There are folders created for each assignment, including a FinalSolution folder which contains the suggested final solution. You may start at any folder you like.
For a challenge, open the solution in the FinalSolution-folder and go to Assignment #4 where you will increase performance by re-implementing serialization, scaling, re-implementing storage etc.
http://azure.microsoft.com/en-us/documentation/articles/websites-dotnet-webjobs-sdk-service-bus/
http://www.troyhunt.com/2015/01/azure-webjobs-are-awesome-and-you.html
http://channel9.msdn.com/Tags/azurefridaywebjobs
https://github.com/Azure/azure-webjobs-sdk-samples/tree/master/BasicSamples
http://www.kcode.me/post/azure-service-bus-brokeredmessage-serialization
http://www.ni.com/white-paper/3023/en/
https://aws.amazon.com/blogs/aws/sqs_super_queue/
https://msdn.microsoft.com/en-us/library/azure/hh528527.aspx
The code in this assignment have been created to be consise and light by purpose, and is intended to be educational rather than production-ready. There are minimal efforts to be resilient and error handling is minimal.
2-4 hours
Contact us:
You work as an independent consultant and have been contracted by Contoso Inc. to help them implement their new e-commerce website.

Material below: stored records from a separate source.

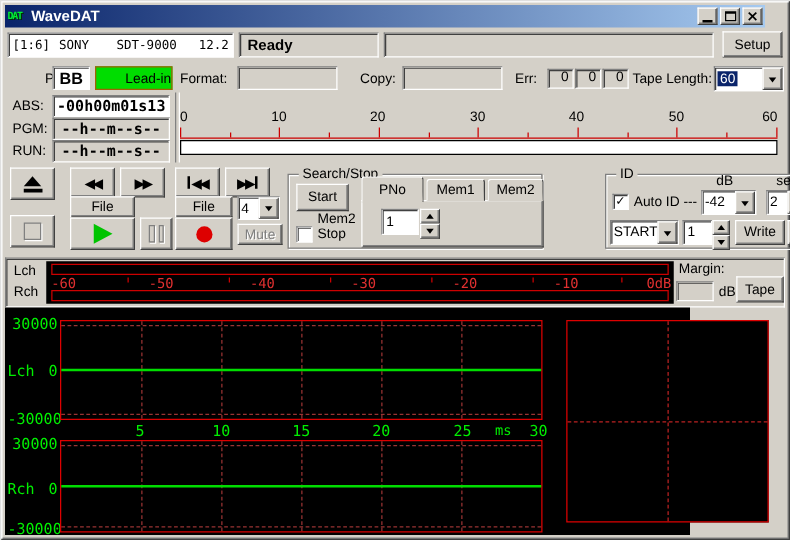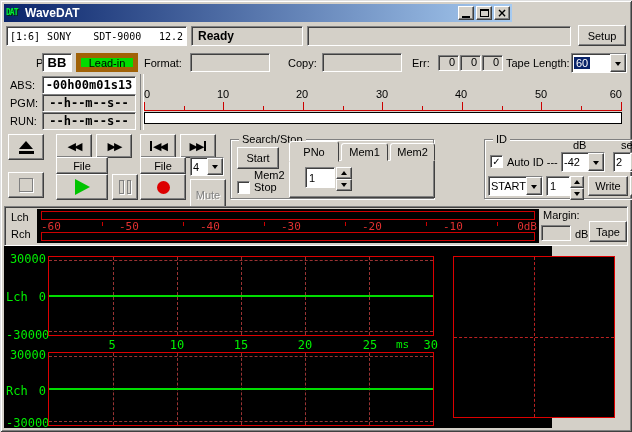--- a/index.html
+++ b/index.html
@@ -1,21 +1,21 @@
 <!DOCTYPE html>
 <html><head>
 <meta charset="utf-8">
 <style>
   html,body{margin:0;padding:0;background:#808080;}
   body{font-family:"Liberation Sans",sans-serif;font-size:11px;color:#000;-webkit-font-smoothing:none;}
   .window{position:relative;width:632px;height:432px;background:#d4d0c8;
     box-shadow:inset 1px 1px 0 #dfdfdf, inset -1px -1px 0 #404040, inset 2px 2px 0 #fff, inset -2px -2px 0 #808080;}
   .abs{position:absolute;}
   .mono{font-family:"DejaVu Sans Mono",monospace;}
-  .titlebar{position:absolute;left:4px;top:4px;width:508px;height:18px;
+  .titlebar{position:absolute;left:4px;top:4px;width:608px;height:18px;
     background:linear-gradient(to right,#0a246a,#a6caf0);display:flex;align-items:center;padding:0 2px;box-sizing:border-box;}
   .app-icon{width:16px;height:14px;color:#00ee33;font:bold 8px "DejaVu Sans Mono",monospace;letter-spacing:-1px;line-height:14px;text-shadow:1px 1px 0 #003300;}
   .tb-title{color:#fff;font-weight:bold;font-size:12px;margin-left:3px;flex:1;}
   .tb-btn{width:16px;height:14px;background:#d4d0c8;border:1px solid;border-color:#fff #404040 #404040 #fff;
     box-shadow:inset -1px -1px 0 #808080;display:flex;align-items:center;justify-content:center;margin-left:2px;box-sizing:border-box;}
   .min-glyph{width:8px;height:2px;background:#000;margin-top:7px;}
   .max-glyph{width:9px;height:8px;border:1px solid #000;border-top:2px solid #000;box-sizing:border-box;}
   .close-glyph{font:bold 12px "DejaVu Sans",sans-serif;line-height:10px;}
   .btn{position:absolute;background:#d4d0c8;border:1px solid;border-color:#fff #404040 #404040 #fff;
     box-shadow:inset -1px -1px 0 #808080;display:flex;align-items:center;justify-content:center;box-sizing:border-box;font-size:11px;}
@@ -78,21 +78,21 @@
   </div>
   <div class="sunken gf" style="left:307px;top:26px;width:264px;height:20px;">
     <span></span>
   </div>
   <button class="btn" style="left:578px;top:25px;width:48px;height:21px;">Setup</button>
 
   <span class="lbl" style="left:12px;top:57px;padding-left:24px;">PNo:</span>
   <div class="sunken wf" style="left:42px;top:53px;width:30px;height:19px;display:flex;align-items:center;justify-content:center;font-weight:bold;font-size:13px;">
     <span>BB</span>
   </div>
-  <div class="abs" style="left:76px;top:53px;width:62px;height:19px;background:#00dd00;display:flex;align-items:center;justify-content:center;border:5px solid #a16207;box-sizing:border-box;">
+  <div class="abs" style="left:76px;top:53px;width:62px;height:19px;background:#00dd00;display:flex;align-items:center;justify-content:flex-end;border:1px solid #a16207;box-sizing:border-box;">
     <span>Lead-in</span>
   </div>
   <span class="lbl" style="left:144px;top:57px;">Format:</span>
   <div class="sunken gf" style="left:190px;top:53px;width:80px;height:19px;">
     <span></span>
   </div>
   <span class="lbl" style="left:288px;top:57px;">Copy:</span>
   <div class="sunken gf" style="left:322px;top:53px;width:80px;height:19px;">
     <span></span>
   </div>
@@ -187,21 +187,21 @@
   <button class="btn" style="left:140px;top:157px;width:46px;height:17px;">File</button>
   <button class="btn" style="left:140px;top:174px;width:46px;height:26px;">
     <span style="width:13px;height:13px;border-radius:50%;background:#dd0000;"></span>
   </button>
   <div class="combo" style="left:190px;top:157px;width:34px;height:19px;">
     <span class="combo-val">4</span>
     <span class="combo-btn">
         <span class="arr-dn"></span>
       </span>
   </div>
-  <button class="btn disabled-txt" style="left:190px;top:179px;width:36px;height:31px;">Mute</button>
+  <button class="btn disabled-txt" style="left:190px;top:179px;width:36px;height:17px;">Mute</button>
 
   <div class="groupbox" style="left:230px;top:139px;width:204px;height:60px;">
     <span class="legend">Search/Stop</span>
     <button class="btn" style="left:6px;top:7px;width:42px;height:22px;">Start</button>
     <div class="btn" style="left:58px;top:20px;width:146px;height:38px;z-index:1;"></div>
     <div class="tab" style="left:58px;top:1px;width:50px;height:21px;z-index:3;border-bottom:1px solid #d4d0c8;">
       <span>PNo</span>
     </div>
     <div class="tab" style="left:110px;top:3px;width:47px;height:18px;z-index:2;">
       <span>Mem1</span>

Their old website didn't handle high-volume traffic and they lost business over popular holidays when orders coming in were dropped because their website couldn't handle the load. Therefore it is a critical requirement that the new solution will take care of every single order that comes in, especially during peak traffic.
They have staff to handle orders coming in manually should the website go down, but the orders must not be lost once they have been entered!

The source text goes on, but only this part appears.